Zudem war Barthes ein musikbegeisterter Mensch, vor allem als Pianist und Komponist. Zu seiner Leidenschaft für die Malerei regte ihn sein Freund Cy Twombly an.
Am 25. März 1980 wird er in einen Unfall mit einem Milchwagen verwickelt, an dessen Folgen er am darauffolgenden Tag in einem Pariser Krankenhaus verstirbt.
Methode und Stil
Für traditionelle Formen der Wissensproduktion – und alle Versuche Barthes’ Arbeiten in Schubladen zu sortieren – ist der poststrukturalistische und anti-logozentrische Barthes besonders in seinem Spätwerk sicherlich eine Überforderung.[3] Er selbst lehnte Einordnungen nach Einflüssen von Autoren und Kolleginnen und nach Professionen, wissenschaftlichen Richtungen und Schulen ab. Den Glauben an die Intentionalität des Autors wollte er nicht bekräftigen. Sich selbst nannte er vorzugsweise „sujet impur“, unreines Subjekt.
Barthes hat mit seinen Arbeiten nicht nur sehr viel dazu beigetragen, zu erkennen, wie die Herstellung von Wahrheit, Bedeutung und Sinn in der Sprache, im Text, im Diskurs bei allen daran Beteiligten funktioniert und sich strukturiert. Die sich daraus ergebene Möglichkeit der Reflexion und Kritik (wie beispielsweise an den gesellschaftlichen Mythen) hat bei Barthes auch Konsequenzen für die eigene Theoriearbeit. Diese soll nicht zur „Doxa“, zur fixen Lehre verkommen oder als solche enden, sondern den Lesern etwas eröffnen. Der Leser soll dabei - vergleichbar mit Brechts Zuschauerkunst - nicht nur zuschauender und zustimmender Leser bleiben, sondern es soll sich ihm die Möglichkeit bieten, quasi lesend zu schreiben. Schon in The Death of the Author deutet sich diese Entwicklung an. Barthes bedient sich dabei Formen und Möglichkeiten der Theoriearbeit, die besonders daran akzentuiert sind, nicht ein fertiges Produkt abzuliefern, sondern selbst als Schreibender im Prozess der Produktion ohne vorher ausgemachtem Ziel für alle Beteiligen – also auch für den Leser, der dabei sich selbst in den Prozess der Herstellung einbinden kann – wahrnehmbar zu bleiben.

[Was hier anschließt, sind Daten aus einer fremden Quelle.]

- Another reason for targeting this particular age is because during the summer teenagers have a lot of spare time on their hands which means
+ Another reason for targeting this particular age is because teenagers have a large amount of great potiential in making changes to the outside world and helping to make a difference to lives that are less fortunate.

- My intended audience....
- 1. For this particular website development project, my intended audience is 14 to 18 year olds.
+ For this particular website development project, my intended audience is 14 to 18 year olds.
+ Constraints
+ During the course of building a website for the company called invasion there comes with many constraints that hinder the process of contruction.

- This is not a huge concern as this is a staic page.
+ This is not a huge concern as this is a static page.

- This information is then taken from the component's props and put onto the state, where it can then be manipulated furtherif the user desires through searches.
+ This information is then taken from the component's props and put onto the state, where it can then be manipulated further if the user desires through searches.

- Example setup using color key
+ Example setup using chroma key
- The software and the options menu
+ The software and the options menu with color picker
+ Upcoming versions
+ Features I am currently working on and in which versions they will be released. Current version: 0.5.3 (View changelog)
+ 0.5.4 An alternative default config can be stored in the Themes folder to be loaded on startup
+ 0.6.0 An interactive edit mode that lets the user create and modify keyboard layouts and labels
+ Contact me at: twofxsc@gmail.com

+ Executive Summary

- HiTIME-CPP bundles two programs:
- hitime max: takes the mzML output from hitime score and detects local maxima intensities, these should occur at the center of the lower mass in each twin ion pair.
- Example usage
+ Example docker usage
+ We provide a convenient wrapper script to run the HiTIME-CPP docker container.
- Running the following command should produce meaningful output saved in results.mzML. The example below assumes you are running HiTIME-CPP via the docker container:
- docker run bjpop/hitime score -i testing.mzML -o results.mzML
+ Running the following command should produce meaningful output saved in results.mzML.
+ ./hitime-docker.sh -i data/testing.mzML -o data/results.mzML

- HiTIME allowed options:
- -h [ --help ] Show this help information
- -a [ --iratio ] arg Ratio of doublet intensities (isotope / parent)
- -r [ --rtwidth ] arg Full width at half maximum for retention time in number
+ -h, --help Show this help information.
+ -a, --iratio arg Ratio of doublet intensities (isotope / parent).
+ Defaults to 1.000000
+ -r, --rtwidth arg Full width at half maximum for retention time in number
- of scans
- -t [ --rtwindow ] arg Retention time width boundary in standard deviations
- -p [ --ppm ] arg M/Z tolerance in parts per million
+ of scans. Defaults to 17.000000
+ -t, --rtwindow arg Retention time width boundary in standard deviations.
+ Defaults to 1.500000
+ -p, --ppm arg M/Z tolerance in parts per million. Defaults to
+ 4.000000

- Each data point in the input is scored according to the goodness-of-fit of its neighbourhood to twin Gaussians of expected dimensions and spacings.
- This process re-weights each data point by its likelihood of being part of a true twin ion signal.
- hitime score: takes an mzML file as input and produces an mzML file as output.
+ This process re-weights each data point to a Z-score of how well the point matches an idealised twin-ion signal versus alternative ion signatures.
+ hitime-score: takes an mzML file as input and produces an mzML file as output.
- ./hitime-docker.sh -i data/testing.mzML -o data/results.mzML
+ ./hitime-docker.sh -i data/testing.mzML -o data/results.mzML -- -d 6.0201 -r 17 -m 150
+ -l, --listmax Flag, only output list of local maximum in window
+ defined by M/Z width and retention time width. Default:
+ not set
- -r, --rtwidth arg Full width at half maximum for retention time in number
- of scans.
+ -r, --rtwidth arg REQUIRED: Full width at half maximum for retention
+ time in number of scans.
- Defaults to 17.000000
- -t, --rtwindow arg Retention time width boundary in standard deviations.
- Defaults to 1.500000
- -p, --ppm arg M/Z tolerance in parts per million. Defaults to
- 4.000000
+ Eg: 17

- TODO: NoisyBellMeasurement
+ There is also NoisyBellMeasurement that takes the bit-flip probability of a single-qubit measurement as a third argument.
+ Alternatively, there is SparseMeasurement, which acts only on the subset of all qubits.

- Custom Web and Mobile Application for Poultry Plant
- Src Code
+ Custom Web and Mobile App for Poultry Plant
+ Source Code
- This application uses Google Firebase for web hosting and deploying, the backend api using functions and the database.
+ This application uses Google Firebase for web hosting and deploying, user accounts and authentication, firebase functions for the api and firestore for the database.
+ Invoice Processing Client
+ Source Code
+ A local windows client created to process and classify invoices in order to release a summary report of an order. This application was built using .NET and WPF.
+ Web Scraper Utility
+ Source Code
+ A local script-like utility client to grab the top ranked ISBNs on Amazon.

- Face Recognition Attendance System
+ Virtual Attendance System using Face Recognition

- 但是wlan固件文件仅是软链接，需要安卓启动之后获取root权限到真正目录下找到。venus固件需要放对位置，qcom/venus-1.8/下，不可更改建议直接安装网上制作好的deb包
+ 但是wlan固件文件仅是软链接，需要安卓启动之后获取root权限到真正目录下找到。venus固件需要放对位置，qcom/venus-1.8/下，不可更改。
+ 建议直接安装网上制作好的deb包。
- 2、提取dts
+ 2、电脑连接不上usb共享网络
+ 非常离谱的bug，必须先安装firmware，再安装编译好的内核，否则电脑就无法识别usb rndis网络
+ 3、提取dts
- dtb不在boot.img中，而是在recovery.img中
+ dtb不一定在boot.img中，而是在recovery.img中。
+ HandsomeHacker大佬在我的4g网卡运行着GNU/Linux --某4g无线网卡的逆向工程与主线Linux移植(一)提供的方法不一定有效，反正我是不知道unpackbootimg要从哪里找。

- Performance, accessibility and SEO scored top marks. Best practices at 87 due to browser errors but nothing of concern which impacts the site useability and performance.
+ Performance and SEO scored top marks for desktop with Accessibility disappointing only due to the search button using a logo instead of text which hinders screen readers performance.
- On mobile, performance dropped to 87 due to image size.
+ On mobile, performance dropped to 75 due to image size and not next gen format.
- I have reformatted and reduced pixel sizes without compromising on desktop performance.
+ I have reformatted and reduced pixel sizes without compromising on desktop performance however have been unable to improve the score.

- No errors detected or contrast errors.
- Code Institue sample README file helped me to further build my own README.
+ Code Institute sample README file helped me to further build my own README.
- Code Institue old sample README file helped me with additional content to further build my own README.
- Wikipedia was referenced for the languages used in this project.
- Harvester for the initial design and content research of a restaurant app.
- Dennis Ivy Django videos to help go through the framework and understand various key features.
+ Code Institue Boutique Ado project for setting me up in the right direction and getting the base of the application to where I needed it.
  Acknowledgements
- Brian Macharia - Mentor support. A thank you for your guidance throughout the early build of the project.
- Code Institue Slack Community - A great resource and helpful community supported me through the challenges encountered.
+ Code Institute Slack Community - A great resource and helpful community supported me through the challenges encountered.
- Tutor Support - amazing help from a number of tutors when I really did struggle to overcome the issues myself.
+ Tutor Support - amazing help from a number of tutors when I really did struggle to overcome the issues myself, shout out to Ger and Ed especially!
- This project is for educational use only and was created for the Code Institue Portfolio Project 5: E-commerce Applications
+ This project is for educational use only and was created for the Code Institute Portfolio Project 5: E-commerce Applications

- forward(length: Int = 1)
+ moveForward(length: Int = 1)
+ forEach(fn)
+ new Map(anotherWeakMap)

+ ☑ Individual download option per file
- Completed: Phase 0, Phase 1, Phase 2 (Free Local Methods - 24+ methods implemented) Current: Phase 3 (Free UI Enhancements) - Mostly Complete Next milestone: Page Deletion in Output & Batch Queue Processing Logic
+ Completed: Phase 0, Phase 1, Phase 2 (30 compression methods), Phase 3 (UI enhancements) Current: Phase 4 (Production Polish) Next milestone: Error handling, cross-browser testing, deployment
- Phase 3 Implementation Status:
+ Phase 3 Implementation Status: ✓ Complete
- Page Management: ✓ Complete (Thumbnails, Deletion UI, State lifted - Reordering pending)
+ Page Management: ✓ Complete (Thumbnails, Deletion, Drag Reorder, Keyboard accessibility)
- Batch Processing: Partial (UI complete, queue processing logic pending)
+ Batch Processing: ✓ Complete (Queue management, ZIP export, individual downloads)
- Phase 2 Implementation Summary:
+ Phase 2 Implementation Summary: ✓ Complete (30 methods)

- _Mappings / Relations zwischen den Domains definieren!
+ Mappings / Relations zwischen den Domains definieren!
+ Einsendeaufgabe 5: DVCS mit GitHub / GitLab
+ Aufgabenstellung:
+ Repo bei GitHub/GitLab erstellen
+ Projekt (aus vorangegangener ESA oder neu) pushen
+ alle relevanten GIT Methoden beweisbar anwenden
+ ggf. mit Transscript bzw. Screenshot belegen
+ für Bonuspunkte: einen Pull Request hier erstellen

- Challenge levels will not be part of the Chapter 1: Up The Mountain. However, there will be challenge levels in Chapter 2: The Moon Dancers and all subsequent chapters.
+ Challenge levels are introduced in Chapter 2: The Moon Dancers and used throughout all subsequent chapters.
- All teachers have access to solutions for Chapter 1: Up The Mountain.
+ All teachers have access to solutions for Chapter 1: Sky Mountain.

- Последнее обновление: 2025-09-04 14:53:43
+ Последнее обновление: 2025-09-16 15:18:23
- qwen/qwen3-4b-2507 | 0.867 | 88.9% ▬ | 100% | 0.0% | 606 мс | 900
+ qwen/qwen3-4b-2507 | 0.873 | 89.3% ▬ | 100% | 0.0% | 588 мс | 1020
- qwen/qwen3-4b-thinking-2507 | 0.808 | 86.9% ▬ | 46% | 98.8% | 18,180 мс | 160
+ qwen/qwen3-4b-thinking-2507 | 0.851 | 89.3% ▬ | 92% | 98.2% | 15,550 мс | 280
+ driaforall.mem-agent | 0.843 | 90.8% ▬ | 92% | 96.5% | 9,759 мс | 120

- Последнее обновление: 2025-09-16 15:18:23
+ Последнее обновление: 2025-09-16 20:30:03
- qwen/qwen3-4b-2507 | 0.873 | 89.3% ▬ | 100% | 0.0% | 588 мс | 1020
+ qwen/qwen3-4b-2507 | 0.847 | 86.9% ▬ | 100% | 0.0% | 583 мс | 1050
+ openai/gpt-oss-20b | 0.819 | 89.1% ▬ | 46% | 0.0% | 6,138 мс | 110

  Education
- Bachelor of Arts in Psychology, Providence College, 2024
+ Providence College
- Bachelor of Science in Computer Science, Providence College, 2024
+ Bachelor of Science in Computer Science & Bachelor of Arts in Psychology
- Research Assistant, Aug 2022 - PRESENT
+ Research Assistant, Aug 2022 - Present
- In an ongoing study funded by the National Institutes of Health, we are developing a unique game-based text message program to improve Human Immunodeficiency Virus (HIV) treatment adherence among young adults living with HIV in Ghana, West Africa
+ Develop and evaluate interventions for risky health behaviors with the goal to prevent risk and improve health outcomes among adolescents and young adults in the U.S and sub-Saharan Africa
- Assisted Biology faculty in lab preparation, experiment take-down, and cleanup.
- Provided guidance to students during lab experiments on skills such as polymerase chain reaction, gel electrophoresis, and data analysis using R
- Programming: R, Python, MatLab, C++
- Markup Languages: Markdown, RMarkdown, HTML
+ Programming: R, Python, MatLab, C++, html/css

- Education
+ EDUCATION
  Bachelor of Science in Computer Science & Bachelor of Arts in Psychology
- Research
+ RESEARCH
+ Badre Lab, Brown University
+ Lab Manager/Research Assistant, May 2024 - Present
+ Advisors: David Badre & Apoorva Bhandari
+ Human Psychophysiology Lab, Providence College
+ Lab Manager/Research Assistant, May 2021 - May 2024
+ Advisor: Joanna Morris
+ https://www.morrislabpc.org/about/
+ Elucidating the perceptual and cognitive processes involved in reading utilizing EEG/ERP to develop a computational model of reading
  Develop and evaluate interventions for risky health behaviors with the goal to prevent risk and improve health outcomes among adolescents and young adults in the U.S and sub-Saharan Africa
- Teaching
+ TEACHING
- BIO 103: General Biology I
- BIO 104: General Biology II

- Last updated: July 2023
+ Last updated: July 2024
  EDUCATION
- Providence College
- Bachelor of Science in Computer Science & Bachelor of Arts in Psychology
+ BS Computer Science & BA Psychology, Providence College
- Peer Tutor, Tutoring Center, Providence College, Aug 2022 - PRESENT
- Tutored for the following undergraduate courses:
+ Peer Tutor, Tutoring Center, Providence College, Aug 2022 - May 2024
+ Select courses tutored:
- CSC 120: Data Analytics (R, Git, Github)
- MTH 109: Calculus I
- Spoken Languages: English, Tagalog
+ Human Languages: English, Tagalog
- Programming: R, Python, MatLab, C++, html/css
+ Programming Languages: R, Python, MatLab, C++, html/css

Dazu haben sich auch die Gegenstände seiner Untersuchung und seiner Beschäftigung erweitert. Dessen Gegenstände wie beispielsweise der Text beziehen sich dabei nicht allein auf die Anordnung von Buchstaben auf einem Stück Papier, sondern reichen über die jeglichen sprachlichen Ausdrucks im herkömmlichen Sinn möglichen Formen hinaus ebenso auf die Musik, die Fotografie, die Malerei – kurz: Seine Beschäftigung richtet sich auf alles, was im Prozess vor, in und nach dem Bezeichnen und Bedeuten, seiner Räume und der daran Beteiligten und nicht Beteiligten geschieht oder auch nicht geschieht. Ziel dieser Betonung des Prozesshaften ist es dabei immer wieder, traditionelle Denkkategorien in Frage zu stellen und stattdessen produktive Anstöße zu entwickeln.
So verfährt Barthes auch mit den Entwicklungen eigener Kategorien, wenn er in seinem Essay über die Fotografie Die helle Kammer (La chambre claire, 1980) im ersten Teil des Buches Konzepte zur Analyse von Fotografien entwickelt, die er im zweiten Teil des Buches mittels intimer Zugänge auch wieder überzeichnet und erschüttert. Das wichtigste Foto seiner Untersuchung ist sogleich das einzige, das er in diesem Band nur beschreibt und nicht abdruckt. Ein wichtiger Ansatz hierbei ist u.a. die Irritation, das Fragment, die Entwicklungen von Leseformen, die sich zunächst von „Bedeutung“, „Sinn“ und „Verstehen“ verabschieden – am deutlichsten im Essay Die Lust am Text (Le plaisir du texte) –, die Unterscheidung zwischen Geno-Text und Phäno-Text. „Barthes' Texte selbst sind beispielhaft für die Diskurse, die beim Betrachten von Bildern oder dem Hören von Musik in Bewegung kommen, sich fortsetzen, sich weiterschreiben.“
Die Vieldeutigkeit seiner eigenen Texte ist ihm wichtig, und das Rauschen der Sprache wird zu einem Schlüsselwort in seinen Texten, „das Begehren zirkuliert und nicht die Herrschaft“. So geht es ihm im Schreiben um die Ortlosigkeit der Sprache, um die Atopie – eine Schreibweise, wie sie in dem Essayband Fragmente einer Sprache der Liebe aus dem Jahre 1977 eine gewisse Berühmtheit erlangte.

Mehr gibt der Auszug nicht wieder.